ACTION: Indirect action mapping
REWARD: m-r2 reward (which means we have to train on the same data again and again)
OBSERVATION: observation different (“normalization” looks like division by max to [0, 1] in paper code). Not every part makes sense, due to the different interaction logic
INTERACTION LOGIC WARNING:
original paper: time steps are run through, the agent can take as many actions as it wants per time-step, but may not schedule into the past.
our adaptation: we still play tetris, meaning that we schedule whole blocks of work at a time

Parameters

config – Dictionary with parameters to specify environment attributes
data – Scheduling problem to be solved, so a list of instances

__init__(config: dict, data: List[List[Task]])

step(action: int, **kwargs)

Step Function

Parameters

action – Action to be performed on the current state of the environment
kwargs – should include “action_mode”, because the interaction pattern between heuristics and the agent are different and need to be processed differently

Returns

Observation, reward, done, infos

reset() → ndarray

Resets the episode information trackers
Updates the number of runs
Loads new instance

Returns: First observation by calling the class function self.state_obs

property state_obs: ndarray

Transforms state (task state and factory state) to gym obs Scales the values between 0-1 and transforms to onehot encoding Confer https://www.sciencedirect.com/science/article/pii/S0952197622001130 section 4.2.1

Returns: Observation

get_action_mask() → array

Get Action mask In this environment, we always treat all actions as valid, because the interaction logic accepts it. Note that we only allow non-masked algorithms. The heuristics, however, still need the job mask. 0 -> available 1 -> not available

Returns: Action mask

get_next_tasks(): returns the next tasks that can be scheduled

Util Functions

class environments.environment_loader.EnvironmentLoader

Bases: object

Loads the right environment as named in the passed config file. Also checks if the environment is compatible with the chosen algorithm.

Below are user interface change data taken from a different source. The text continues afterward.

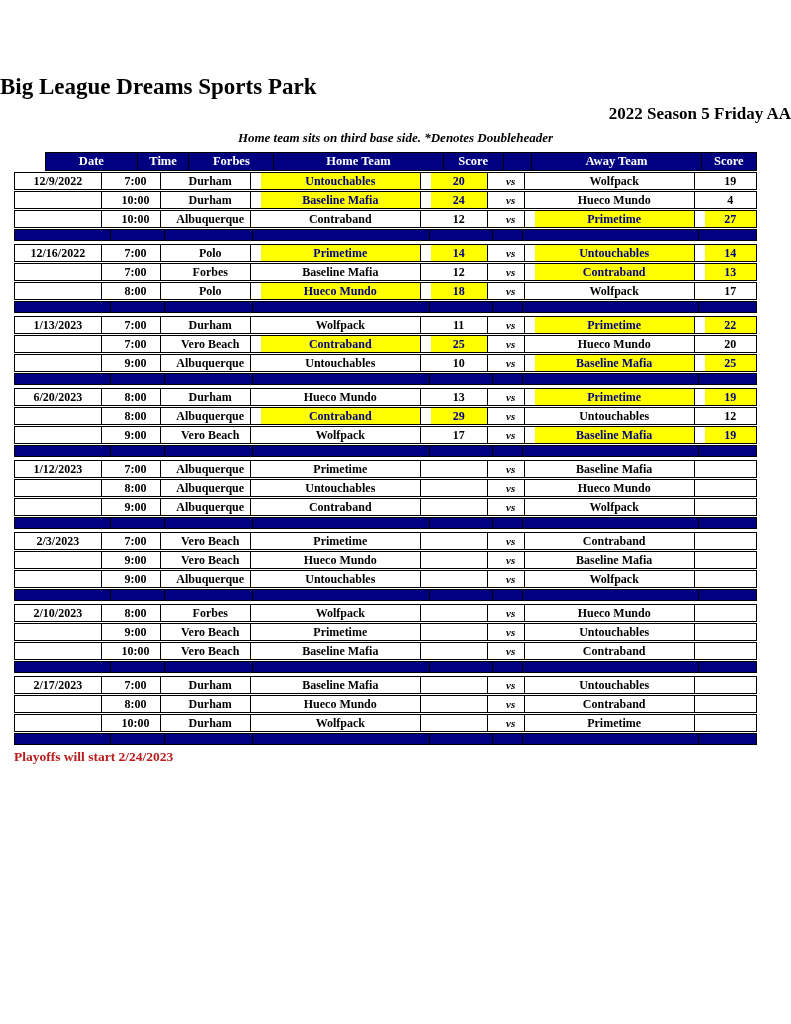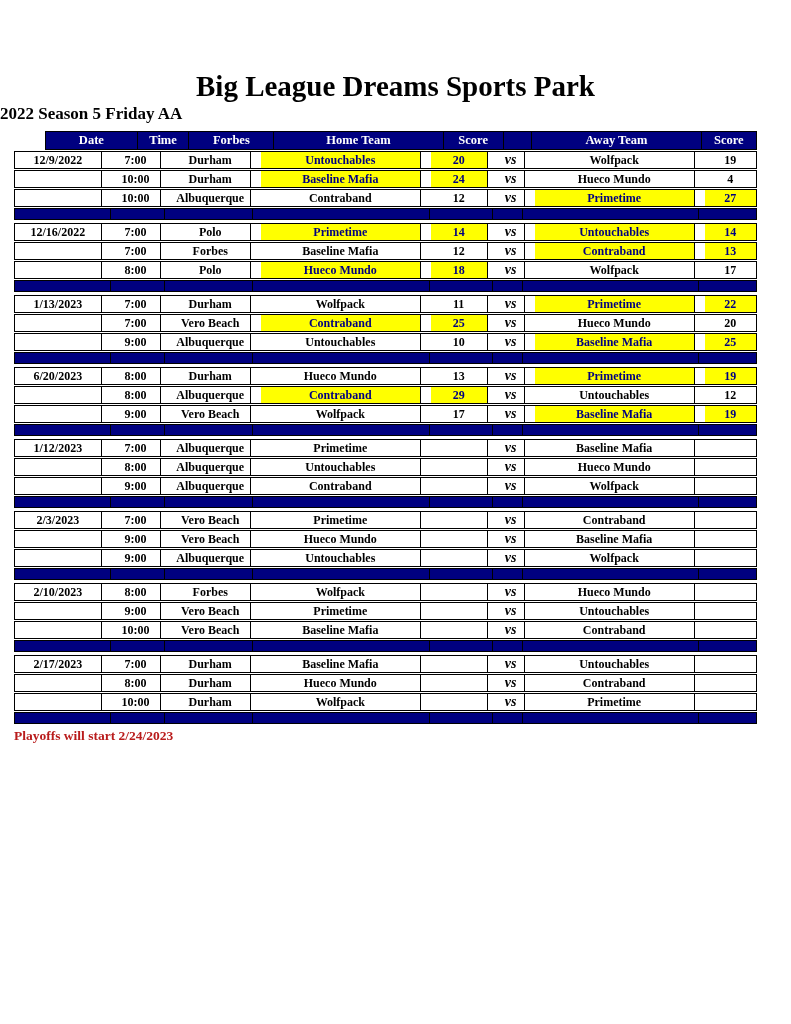--- a/index.html
+++ b/index.html
@@ -12,7 +12,7 @@
   }
   .page { width: 791px; padding-top: 74px; }
   .title {
-    text-align: center; font-weight: bold; font-size: 29px;
+    text-align: left; font-weight: bold; font-size: 23px;
     color: #000000; line-height: 25px;
   }
   .subtitle {

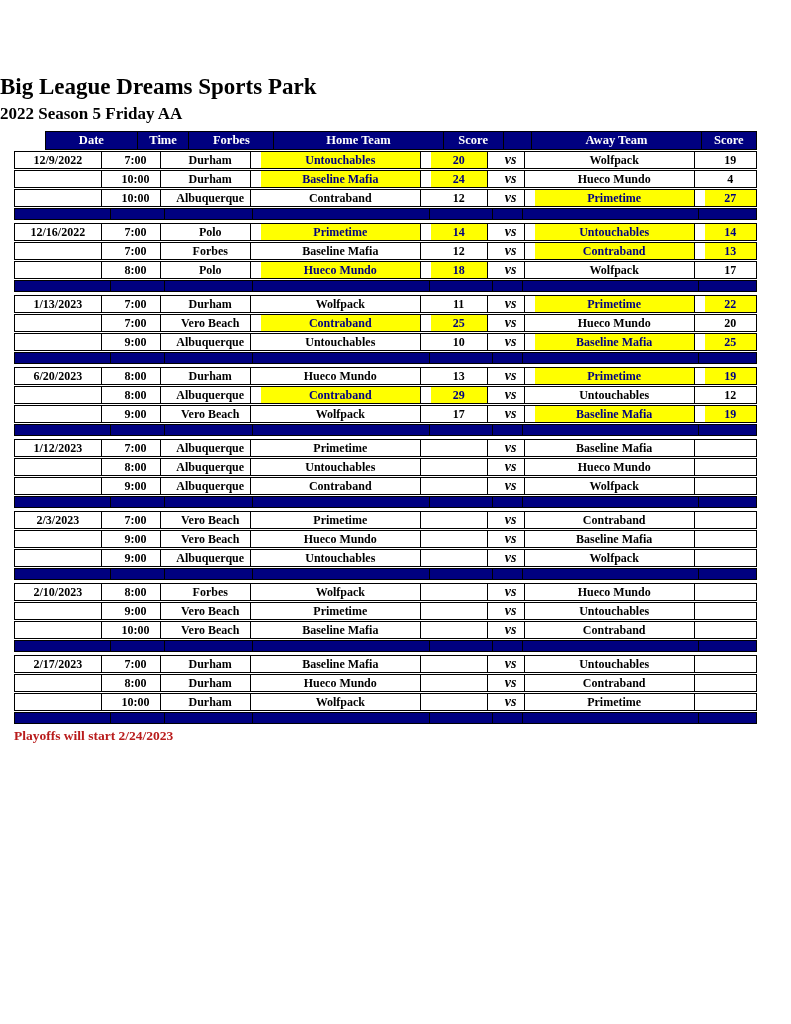--- a/index.html
+++ b/index.html
@@ -16,7 +16,7 @@
     color: #000000; line-height: 25px;
   }
   .subtitle {
-    text-align: left; font-weight: bold; font-size: 17px;
+    text-align: right; font-weight: bold; font-size: 17px;
     color: #000000; margin-top: 5px; line-height: 20px;
   }
   .note {

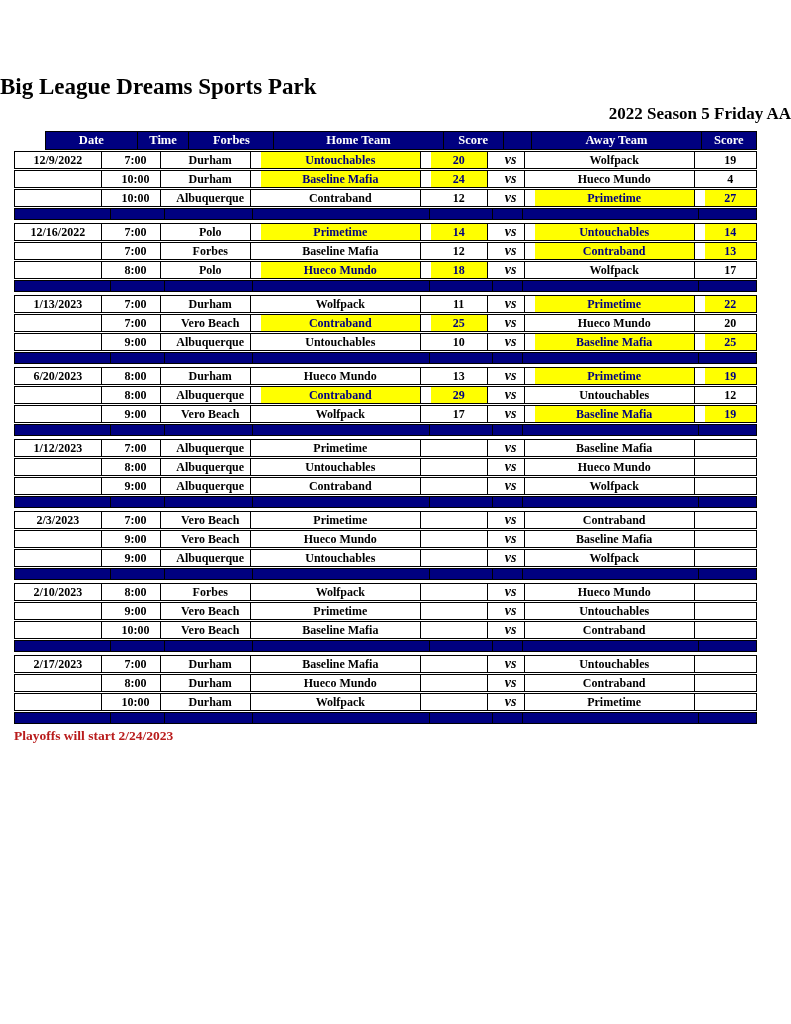--- a/index.html
+++ b/index.html
@@ -71,6 +71,7 @@
 <div class="page">
   <div class="title">Big League Dreams Sports Park</div>
   <div class="subtitle">2022 Season 5 Friday AA</div>
+  <div class="note">Home team sits on third base side.  *Denotes Doubleheader</div>
 
   <div class="tablewrap">
     <div class="header-row">

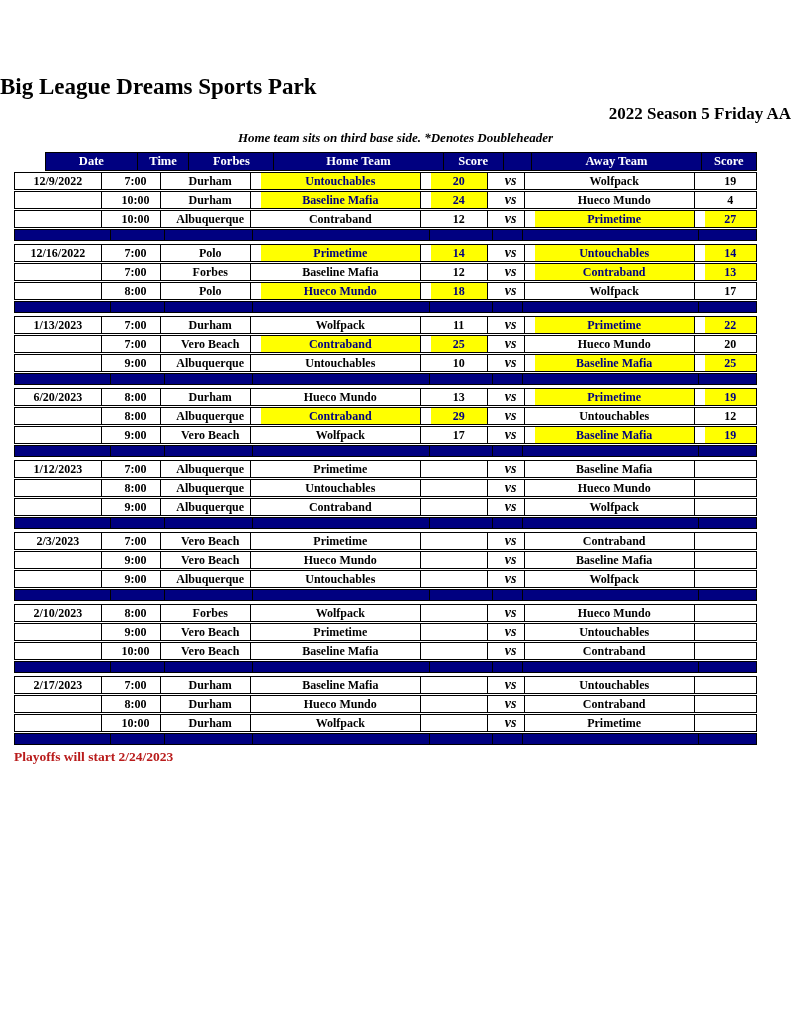--- a/index.html
+++ b/index.html
@@ -42,7 +42,7 @@
   .c-replica{ width: 89px; }
   .c-home   { width: 177px; }
   .c-hscore { width: 63px; }
-  .c-vs     { width: 30px; font-style: italic; font-size: 14px; }
+  .c-vs     { width: 30px; font-style: italic; font-size: 11px; }
   .c-away   { width: 177px; }
   .c-ascore { width: 57px; }
   .hl { background: #FFFF00; color: #000080; }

classmethod load(config: dict, check_env_agent_compatibility: bool = True, register_gym_env: bool = False, **kwargs) → Tuple[Any, str]: loading function

classmethod check_environment_agent_compatibility(config: dict, env_name: Optional[str] = None, algo_name: Optional[str] = None): Check if environment and algorithm are compatible. E.g., some environments may depend on action masking.